Tras su meritoria actuación del día anterior, la Tonhalle-Orchester Zürich y Lionel Bringuier regresaban al escenario de la Sala Sinfónica del Auditorio Nacional, en esta ocasión con un programa conformado por las composiciones de tres autores diferentes -entre sí y con respecto a la interpretación del día anterior- y fundamentales para la historiografía musical: Sinfonía núm. 4, de Beethoven, Suite núm. 1 de Peer Gynt, de Grieg y Variaciones Enigma, de Elgar. Un itinerario sin duda complejo, donde tanto la popularidad -en los casos de las piezas de Grieg y Elgar- como la falta de ella -en el caso de la Sinfonía núm. 4- redoblan la exigencia y obligan, más que nunca, a un ejercicio preocupado por su lenguaje y por su forma.

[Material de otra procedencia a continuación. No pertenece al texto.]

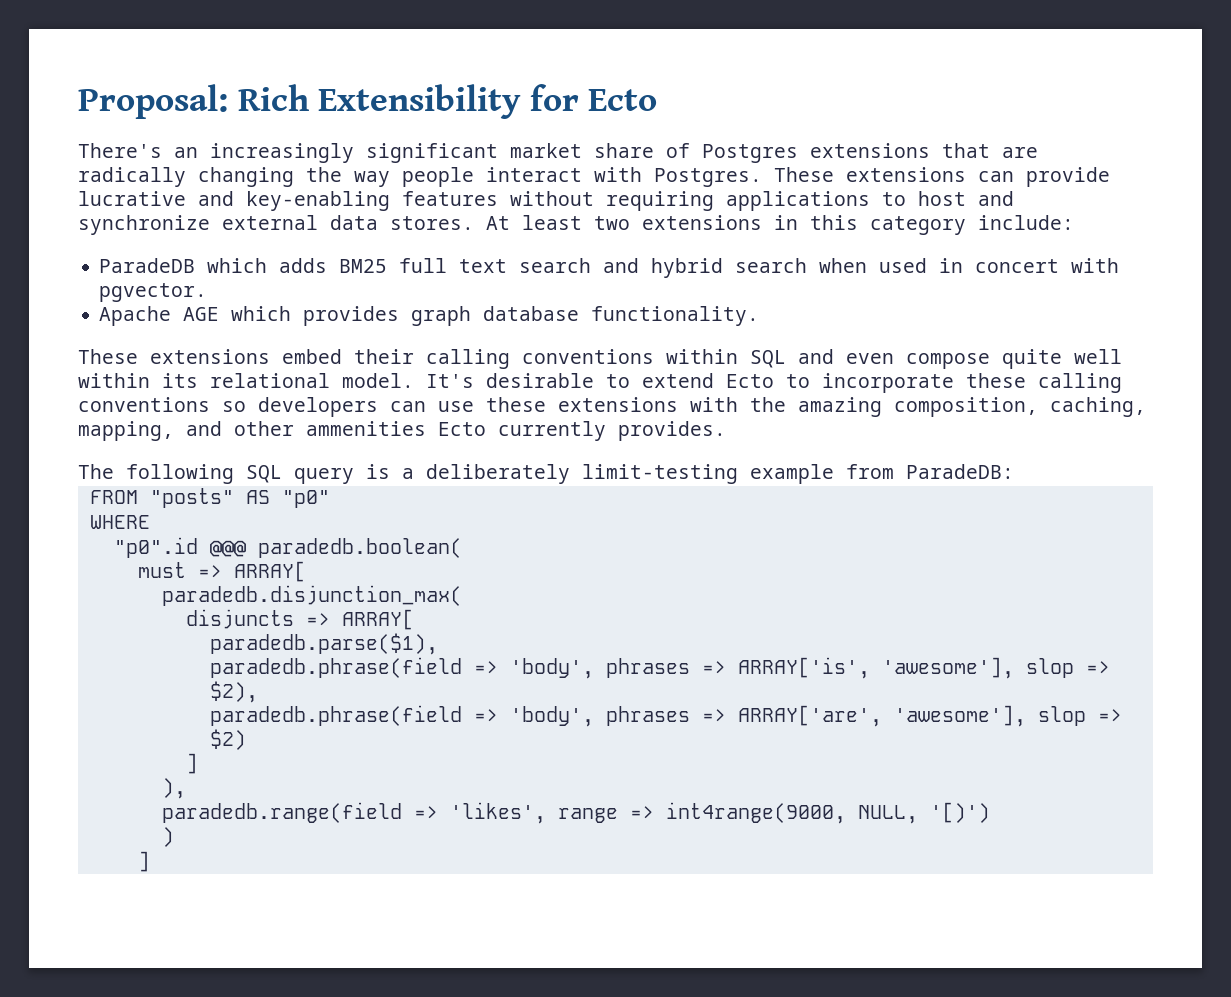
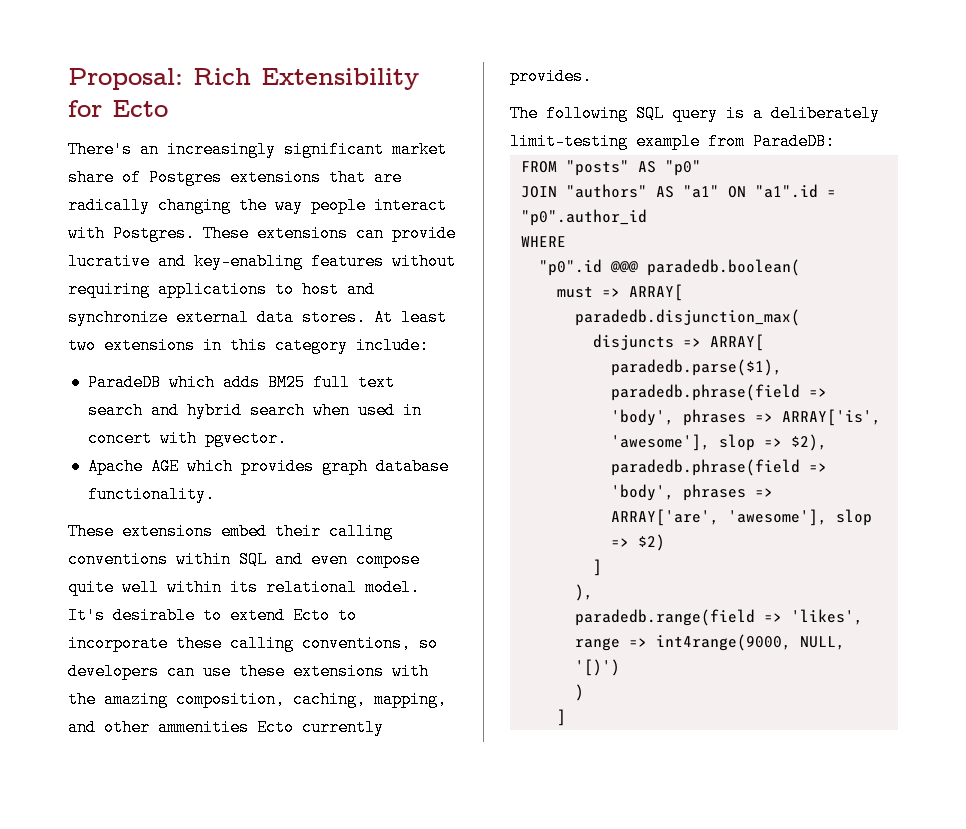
- It's desirable to extend Ecto to incorporate these calling conventions so developers can use these extensions with the amazing composition, caching, mapping, and other ammenities Ecto currently provides.
+ It's desirable to extend Ecto to incorporate these calling conventions, so developers can use these extensions with the amazing composition, caching, mapping, and other ammenities Ecto currently provides.
+ JOIN "authors" AS "a1" ON "a1".id = "p0".author_id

La lectura se abrió con la Sinfonía núm. 4. Escrita en 1806, el mismo año que el Concierto para violín, y estrenada en casa del Príncipe Lobkowitz, la partitura guarda un vínculo complejo con la Heroica y la Sinfonía núm. 5. Las notas de María Santacecilia recogían en su primera línea una indicada cita de Schumann a este respecto: “Una joven delgada [la Sinfonía núm. 4] entre dos gigantes nórdicos [la Sinfonía núm. 3 y la Sinfonía núm. 5]”. Sentencia que, al menos en parte, desmiente la excelente acogida que obtuvo la Cuarta en sus representaciones de 1807, pero que en todo caso apuntalan la dificultad que mencionábamos más arriba.
Pues bien, la Tonhalle-Orchester logró que su exégesis despejase la incógnita, revelando lo meritorio de esta página, injustamente condenada a un plano secundario dentro del corpus beethoveniano. Así lo probaron sus integrantes -mención especial para la sección de violines y la madera- durante los 4 movimientos: I. Adagio-Allegro vivace, II. Adagio, III. Allegro vivace y IV. Finale: allegro ma non troppo. Las virtudes que recorrieron la totalidad de la obra se concentraron en una cohesión encomiable de archi -que, en numerosas ocasiones, sostuvo el discurso sonoro por sí sola, sin la intervención de las otras voces-, un carácter basado en el ataque y en la resistencia ante el desfallecimiento del tempo -es preciso aplaudir en este punto la labor de Bringuier- y una energía de principio a fin, que no echó de menos, en la aludida comparación con la Tercera o la Quinta, los decibelios del metal.